Tra le principali crisi che coinvolgono le aziende oggetto dell’indagine, c’è quella che riguarda la debolezza o l’assenza di aree di mercato (97) dovuta anche alla crisi dei consumi, seguita da crisi finanziarie (18) e da ristrutturazioni aziendali (15). Tuttavia, le procedure concorsuali messe in atto sono appena 6, tra queste l’amministrazione giudiziaria (2), liquidazione (2), fallimento (1) e concordato preventivo (1).

Il dato più rilevante è sicuramente quello che riguarda i tavoli vertenziali aperti, ben 166 tra tutte le aziende censite. La maggior parte riguarda aziende e associazioni imprenditoriali (88), Regione Campania (32), Ministero dello Sviluppo Economico (16), Comuni (13), Ministero del Lavoro (12), Prefetture (5).
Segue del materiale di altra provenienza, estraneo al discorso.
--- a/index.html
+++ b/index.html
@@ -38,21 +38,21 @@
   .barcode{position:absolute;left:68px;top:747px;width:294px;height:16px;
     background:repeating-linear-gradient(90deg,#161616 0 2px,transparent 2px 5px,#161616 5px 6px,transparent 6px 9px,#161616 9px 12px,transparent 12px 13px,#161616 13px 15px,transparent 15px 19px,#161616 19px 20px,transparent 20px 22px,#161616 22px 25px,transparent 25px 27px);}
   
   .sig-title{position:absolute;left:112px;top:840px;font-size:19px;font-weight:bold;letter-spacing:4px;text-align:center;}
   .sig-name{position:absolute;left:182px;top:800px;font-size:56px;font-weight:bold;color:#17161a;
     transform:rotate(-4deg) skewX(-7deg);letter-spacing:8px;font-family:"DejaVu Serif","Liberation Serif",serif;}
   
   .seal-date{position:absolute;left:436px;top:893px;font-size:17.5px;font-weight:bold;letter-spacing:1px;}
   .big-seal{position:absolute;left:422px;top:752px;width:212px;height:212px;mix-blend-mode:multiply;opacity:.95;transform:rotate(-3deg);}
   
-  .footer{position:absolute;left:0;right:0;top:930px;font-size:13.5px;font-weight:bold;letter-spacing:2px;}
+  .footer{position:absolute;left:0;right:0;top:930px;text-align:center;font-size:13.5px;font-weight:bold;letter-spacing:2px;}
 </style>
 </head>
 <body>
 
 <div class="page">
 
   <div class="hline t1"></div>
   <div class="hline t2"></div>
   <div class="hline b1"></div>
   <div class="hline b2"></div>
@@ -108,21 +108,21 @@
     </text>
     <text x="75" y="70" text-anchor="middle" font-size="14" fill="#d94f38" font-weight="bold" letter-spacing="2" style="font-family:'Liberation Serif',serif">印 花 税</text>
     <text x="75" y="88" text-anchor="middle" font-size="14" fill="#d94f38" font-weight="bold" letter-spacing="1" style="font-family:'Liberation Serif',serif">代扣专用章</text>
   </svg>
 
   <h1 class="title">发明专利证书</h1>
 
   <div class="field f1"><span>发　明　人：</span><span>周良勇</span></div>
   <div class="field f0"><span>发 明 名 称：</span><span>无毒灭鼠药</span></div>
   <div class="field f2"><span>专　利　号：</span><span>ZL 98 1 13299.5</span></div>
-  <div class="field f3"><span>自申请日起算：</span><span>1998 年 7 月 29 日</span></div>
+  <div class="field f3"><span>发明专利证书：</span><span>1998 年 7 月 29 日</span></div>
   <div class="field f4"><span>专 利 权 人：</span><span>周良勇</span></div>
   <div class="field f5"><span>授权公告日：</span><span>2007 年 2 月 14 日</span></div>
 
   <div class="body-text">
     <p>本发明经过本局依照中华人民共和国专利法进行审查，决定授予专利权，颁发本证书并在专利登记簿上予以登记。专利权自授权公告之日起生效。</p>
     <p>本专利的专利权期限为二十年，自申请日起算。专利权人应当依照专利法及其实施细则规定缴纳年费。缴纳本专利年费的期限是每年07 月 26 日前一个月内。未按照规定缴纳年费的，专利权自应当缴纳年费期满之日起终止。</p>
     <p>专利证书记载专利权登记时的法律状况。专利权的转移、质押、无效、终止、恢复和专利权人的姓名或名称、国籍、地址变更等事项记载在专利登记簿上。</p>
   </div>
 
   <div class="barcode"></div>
I territori e i lavoratori più colpiti

Dall’analisi dei settori produttivi ne consegue che la categoria più colpita è quella della FIOM (53 aziende), seguita dalla FILCTEM (41), FILLEA (16), FLAI (5), FILT e SLC (2), FUNZIONE PUBBLICA (1). Come detto, nel campione considerato, i territori maggiormente colpiti dalle crisi produttive industriali in testa c’è Napoli e l’Area metropolitana con 34 aziende, seguita da Caserta e provincia (29), Salerno e provincia (22), Avellino e provincia (21) e Benevento e provincia (14).